▶ [TASK REQUIREMENTS]:
Only the lines from the top of the data through the line containing "shipping method: express -> pallet freight" should be duplicated, exactly as they appear.
*** DATA FOR THIS TASK ***
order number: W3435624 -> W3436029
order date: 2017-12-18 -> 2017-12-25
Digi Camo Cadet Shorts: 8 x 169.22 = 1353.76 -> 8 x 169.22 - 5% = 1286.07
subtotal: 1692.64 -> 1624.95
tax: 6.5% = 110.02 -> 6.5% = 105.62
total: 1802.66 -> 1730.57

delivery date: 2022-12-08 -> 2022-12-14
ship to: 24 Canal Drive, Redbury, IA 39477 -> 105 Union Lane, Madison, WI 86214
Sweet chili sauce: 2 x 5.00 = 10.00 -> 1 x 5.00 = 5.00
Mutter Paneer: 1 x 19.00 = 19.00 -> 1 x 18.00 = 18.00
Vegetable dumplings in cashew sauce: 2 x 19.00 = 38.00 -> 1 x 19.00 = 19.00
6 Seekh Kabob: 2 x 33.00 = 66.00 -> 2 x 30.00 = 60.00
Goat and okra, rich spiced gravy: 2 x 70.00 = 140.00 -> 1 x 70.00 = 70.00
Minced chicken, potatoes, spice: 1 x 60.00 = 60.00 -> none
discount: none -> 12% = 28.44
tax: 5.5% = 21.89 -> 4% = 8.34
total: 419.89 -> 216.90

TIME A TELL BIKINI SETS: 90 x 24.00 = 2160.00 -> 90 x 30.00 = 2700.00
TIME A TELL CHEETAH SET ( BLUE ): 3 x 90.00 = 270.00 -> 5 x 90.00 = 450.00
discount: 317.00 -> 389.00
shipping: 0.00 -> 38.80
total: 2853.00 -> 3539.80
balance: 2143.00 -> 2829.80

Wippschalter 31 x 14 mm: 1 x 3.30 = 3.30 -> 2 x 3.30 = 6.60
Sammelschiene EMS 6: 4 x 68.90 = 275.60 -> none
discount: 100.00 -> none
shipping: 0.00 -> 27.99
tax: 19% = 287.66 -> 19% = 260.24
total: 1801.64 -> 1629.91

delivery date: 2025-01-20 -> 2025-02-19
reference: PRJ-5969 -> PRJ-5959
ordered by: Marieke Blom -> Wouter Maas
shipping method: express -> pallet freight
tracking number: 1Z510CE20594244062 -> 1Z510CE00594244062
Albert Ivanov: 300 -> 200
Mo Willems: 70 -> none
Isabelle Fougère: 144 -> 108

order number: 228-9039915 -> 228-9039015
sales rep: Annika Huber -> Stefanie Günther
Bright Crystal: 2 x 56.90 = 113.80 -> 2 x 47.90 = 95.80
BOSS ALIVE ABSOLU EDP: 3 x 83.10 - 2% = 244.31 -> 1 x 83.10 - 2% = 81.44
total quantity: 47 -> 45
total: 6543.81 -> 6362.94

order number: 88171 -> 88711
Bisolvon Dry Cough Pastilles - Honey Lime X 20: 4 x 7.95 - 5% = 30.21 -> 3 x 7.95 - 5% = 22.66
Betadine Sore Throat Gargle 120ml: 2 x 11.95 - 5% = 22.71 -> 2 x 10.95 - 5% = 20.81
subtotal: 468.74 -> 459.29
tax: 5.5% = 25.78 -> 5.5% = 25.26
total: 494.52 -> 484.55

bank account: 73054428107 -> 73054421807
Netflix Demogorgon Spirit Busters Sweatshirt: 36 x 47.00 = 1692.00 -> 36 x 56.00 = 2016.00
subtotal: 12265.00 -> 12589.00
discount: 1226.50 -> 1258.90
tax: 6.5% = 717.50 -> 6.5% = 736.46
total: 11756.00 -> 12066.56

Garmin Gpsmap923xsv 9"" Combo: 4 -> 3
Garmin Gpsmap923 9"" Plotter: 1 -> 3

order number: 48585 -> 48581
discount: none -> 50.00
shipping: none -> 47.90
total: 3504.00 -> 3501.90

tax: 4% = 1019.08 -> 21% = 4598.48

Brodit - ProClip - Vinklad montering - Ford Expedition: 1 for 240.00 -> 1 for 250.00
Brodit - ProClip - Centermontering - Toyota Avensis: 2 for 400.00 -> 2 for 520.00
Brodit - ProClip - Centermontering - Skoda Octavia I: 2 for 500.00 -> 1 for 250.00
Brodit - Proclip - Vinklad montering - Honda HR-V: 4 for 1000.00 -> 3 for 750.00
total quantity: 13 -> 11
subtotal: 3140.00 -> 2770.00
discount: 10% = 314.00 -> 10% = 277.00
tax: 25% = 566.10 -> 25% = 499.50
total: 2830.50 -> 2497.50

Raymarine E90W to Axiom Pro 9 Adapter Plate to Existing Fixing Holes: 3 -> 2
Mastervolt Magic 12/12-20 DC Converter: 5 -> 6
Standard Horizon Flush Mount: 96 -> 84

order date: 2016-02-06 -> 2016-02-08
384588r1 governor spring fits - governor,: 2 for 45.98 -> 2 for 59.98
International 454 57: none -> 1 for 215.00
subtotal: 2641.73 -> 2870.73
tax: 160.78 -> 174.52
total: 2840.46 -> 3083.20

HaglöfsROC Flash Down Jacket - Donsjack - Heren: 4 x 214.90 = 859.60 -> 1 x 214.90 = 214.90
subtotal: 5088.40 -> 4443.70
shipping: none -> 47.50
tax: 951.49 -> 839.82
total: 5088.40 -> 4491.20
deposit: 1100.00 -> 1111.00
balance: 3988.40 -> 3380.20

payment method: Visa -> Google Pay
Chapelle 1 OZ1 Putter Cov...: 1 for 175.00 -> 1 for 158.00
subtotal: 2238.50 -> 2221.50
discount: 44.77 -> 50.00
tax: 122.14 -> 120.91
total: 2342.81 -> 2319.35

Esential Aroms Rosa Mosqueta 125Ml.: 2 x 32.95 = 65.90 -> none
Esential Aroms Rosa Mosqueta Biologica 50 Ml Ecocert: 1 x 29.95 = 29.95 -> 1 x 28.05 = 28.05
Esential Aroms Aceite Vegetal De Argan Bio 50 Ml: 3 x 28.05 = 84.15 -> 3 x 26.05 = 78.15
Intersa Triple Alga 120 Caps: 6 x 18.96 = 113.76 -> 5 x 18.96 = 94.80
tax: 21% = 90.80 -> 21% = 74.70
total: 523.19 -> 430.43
*** End of DATA FOR THIS TASK ***
▶ [TASK ANSWER]:
order number: W3435624 -> W3436029
order date: 2017-12-18 -> 2017-12-25
Digi Camo Cadet Shorts: 8 x 169.22 = 1353.76 -> 8 x 169.22 - 5% = 1286.07
subtotal: 1692.64 -> 1624.95
tax: 6.5% = 110.02 -> 6.5% = 105.62
total: 1802.66 -> 1730.57

delivery date: 2022-12-08 -> 2022-12-14
ship to: 24 Canal Drive, Redbury, IA 39477 -> 105 Union Lane, Madison, WI 86214
Sweet chili sauce: 2 x 5.00 = 10.00 -> 1 x 5.00 = 5.00
Mutter Paneer: 1 x 19.00 = 19.00 -> 1 x 18.00 = 18.00
Vegetable dumplings in cashew sauce: 2 x 19.00 = 38.00 -> 1 x 19.00 = 19.00
6 Seekh Kabob: 2 x 33.00 = 66.00 -> 2 x 30.00 = 60.00
Goat and okra, rich spiced gravy: 2 x 70.00 = 140.00 -> 1 x 70.00 = 70.00
Minced chicken, potatoes, spice: 1 x 60.00 = 60.00 -> none
discount: none -> 12% = 28.44
tax: 5.5% = 21.89 -> 4% = 8.34
total: 419.89 -> 216.90

TIME A TELL BIKINI SETS: 90 x 24.00 = 2160.00 -> 90 x 30.00 = 2700.00
TIME A TELL CHEETAH SET ( BLUE ): 3 x 90.00 = 270.00 -> 5 x 90.00 = 450.00
discount: 317.00 -> 389.00
shipping: 0.00 -> 38.80
total: 2853.00 -> 3539.80
balance: 2143.00 -> 2829.80

Wippschalter 31 x 14 mm: 1 x 3.30 = 3.30 -> 2 x 3.30 = 6.60
Sammelschiene EMS 6: 4 x 68.90 = 275.60 -> none
discount: 100.00 -> none
shipping: 0.00 -> 27.99
tax: 19% = 287.66 -> 19% = 260.24
total: 1801.64 -> 1629.91

delivery date: 2025-01-20 -> 2025-02-19
reference: PRJ-5969 -> PRJ-5959
ordered by: Marieke Blom -> Wouter Maas
shipping method: express -> pallet freight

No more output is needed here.